UNITED STATES SECURITIES AND EXCHANGE COMMISSION
WASHINGTON, D.C. 20549
FORM 10-Q/A
Amendment #1
QUARTERLY REPORT UNDER THE SECURITIES ACT OF 1933
For the Period ended March 31, 2015
Commission File No. 333-167964
CHINA SHOUGUAN MINING CORPORATION
(Exact name of registrant as specified in its charter)
Nevada
(State or other jurisdiction of incorporation)
27-2513824
(IRS Employer Identification No.)
6009 Yitian Road
New World Center Rm. 3207
Futian District, Shenzhen
Peoples Republic of China
Telephone 0086-755-82520008
Facsimile 0086-755-82520156
(Address and telephone number of registrants principal executive offices)
__________________________
Frank J. Hariton
1065 Dobbs Ferry Road
White Plains, New York
Tel: 914 674 4373; Fax: 914 693 2963
(Name, address and telephone number of agent for service)
__________________________
Securities registered pursuant to Section 12(b) of the Act: None.
Securities registered pursuant to Section 12(g) of the Act: Common Stock, $0.0001 par value
Indicate by check mark if the registrant is a well-known seasoned issuer, as defined in Rule 405 of the Securities Act. Yes [ ] No [X]
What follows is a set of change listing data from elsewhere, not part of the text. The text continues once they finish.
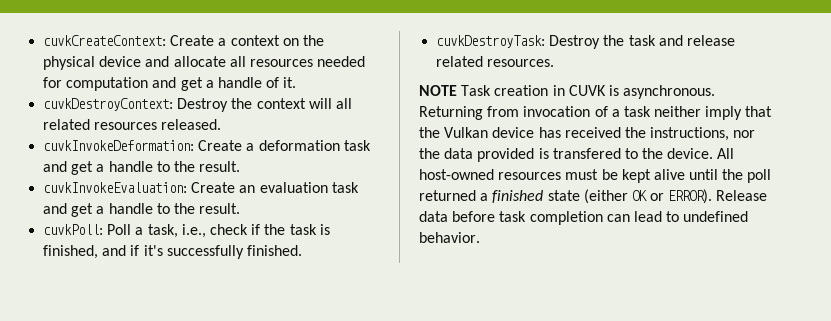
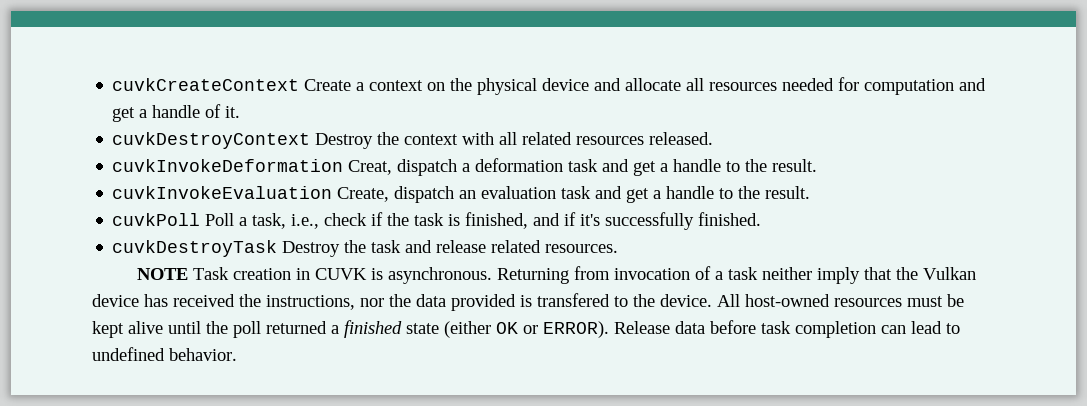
[43,35,167,46] cuvkCreateContext: -> [112,78,300,91] cuvkCreateContext
[43,98,174,111] cuvkDestroyContext: -> [112,132,311,149] cuvkDestroyContext
[308,98,332,109] will -> [462,132,495,145] with
[43,140,243,151] cuvkInvokeDeformation: Create -> [112,159,458,176] cuvkInvokeDeformation Creat, dispatch
[43,182,236,193] cuvkInvokeEvaluation: Create -> [112,186,455,203] cuvkInvokeEvaluation Create, dispatch
[43,224,104,235] cuvkPoll: -> [112,213,201,226] cuvkPoll
[436,35,546,48] cuvkDestroyTask: -> [112,240,278,257] cuvkDestroyTask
Indicate by check mark if the registrant is not required to file reports pursuant to Section 13 or Section 15(d) of the Exchange Act. Yes [ ] No [X]
Indicate by check mark whether the registrant (1) has filed all reports required to be filed by Section 13 or 15(d) of the Securities Exchange Act of 1934 during the preceding 12 months (or for such shorter period that the registrant was required to file such reports), and (2) has been subject to such filing requirements for the past 90 days. Yes [X] No [ ]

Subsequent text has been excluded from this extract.